WHAT YOU HAVE TO DO: Your answer should consist only of the lines from the line containing "[22,605,84,620] 4 days" through the last line below, each repeated exactly.

Structured diff data
--- START ---

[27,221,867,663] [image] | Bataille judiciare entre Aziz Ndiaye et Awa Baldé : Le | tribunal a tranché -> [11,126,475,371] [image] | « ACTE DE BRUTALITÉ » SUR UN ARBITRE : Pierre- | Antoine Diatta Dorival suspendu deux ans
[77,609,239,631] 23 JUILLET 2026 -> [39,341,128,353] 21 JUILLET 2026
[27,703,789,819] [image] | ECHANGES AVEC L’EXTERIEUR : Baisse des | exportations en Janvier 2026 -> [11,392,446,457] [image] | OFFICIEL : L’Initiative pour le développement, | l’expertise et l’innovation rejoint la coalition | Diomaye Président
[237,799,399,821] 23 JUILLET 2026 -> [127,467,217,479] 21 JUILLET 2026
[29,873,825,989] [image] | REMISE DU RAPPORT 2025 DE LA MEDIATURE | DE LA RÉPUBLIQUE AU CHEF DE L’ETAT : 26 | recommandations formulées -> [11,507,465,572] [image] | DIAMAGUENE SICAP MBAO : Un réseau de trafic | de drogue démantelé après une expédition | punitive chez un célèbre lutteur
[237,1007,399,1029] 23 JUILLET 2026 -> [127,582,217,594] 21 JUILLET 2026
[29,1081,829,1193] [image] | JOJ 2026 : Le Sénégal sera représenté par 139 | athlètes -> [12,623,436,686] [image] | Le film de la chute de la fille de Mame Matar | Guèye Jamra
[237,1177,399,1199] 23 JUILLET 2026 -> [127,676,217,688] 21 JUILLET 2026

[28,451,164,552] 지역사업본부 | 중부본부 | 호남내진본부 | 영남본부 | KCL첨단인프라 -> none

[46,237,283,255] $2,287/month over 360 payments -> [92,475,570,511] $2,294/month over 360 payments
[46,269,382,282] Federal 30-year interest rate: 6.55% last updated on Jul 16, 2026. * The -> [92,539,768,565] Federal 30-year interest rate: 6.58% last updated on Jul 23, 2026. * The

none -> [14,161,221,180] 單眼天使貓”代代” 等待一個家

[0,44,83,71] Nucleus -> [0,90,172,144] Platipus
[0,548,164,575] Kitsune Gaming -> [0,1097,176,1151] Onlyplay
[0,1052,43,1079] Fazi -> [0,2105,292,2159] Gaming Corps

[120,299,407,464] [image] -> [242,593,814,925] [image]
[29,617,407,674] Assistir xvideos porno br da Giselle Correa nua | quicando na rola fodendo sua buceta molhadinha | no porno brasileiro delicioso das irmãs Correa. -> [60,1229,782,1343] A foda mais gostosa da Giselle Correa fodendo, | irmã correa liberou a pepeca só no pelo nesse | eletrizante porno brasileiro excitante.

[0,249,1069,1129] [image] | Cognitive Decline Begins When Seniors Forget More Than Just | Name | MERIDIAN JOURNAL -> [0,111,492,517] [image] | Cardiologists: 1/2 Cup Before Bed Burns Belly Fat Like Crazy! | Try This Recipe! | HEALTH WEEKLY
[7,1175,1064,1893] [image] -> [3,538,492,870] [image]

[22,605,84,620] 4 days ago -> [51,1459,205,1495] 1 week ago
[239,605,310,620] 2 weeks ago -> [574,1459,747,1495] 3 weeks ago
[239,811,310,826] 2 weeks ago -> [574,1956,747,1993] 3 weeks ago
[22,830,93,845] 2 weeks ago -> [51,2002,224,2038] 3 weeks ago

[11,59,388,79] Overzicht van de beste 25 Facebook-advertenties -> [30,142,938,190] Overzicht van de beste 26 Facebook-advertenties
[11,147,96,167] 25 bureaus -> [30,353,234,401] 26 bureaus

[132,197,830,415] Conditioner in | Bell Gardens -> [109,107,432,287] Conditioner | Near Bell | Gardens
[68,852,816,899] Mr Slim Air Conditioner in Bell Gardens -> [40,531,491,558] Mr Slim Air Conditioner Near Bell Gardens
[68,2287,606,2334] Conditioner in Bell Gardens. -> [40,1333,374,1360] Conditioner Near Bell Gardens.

--- END ---

TASK OUTPUT:
[22,605,84,620] 4 days ago -> [51,1459,205,1495] 1 week ago
[239,605,310,620] 2 weeks ago -> [574,1459,747,1495] 3 weeks ago
[239,811,310,826] 2 weeks ago -> [574,1956,747,1993] 3 weeks ago
[22,830,93,845] 2 weeks ago -> [51,2002,224,2038] 3 weeks ago

[11,59,388,79] Overzicht van de beste 25 Facebook-advertenties -> [30,142,938,190] Overzicht van de beste 26 Facebook-advertenties
[11,147,96,167] 25 bureaus -> [30,353,234,401] 26 bureaus

[132,197,830,415] Conditioner in | Bell Gardens -> [109,107,432,287] Conditioner | Near Bell | Gardens
[68,852,816,899] Mr Slim Air Conditioner in Bell Gardens -> [40,531,491,558] Mr Slim Air Conditioner Near Bell Gardens
[68,2287,606,2334] Conditioner in Bell Gardens. -> [40,1333,374,1360] Conditioner Near Bell Gardens.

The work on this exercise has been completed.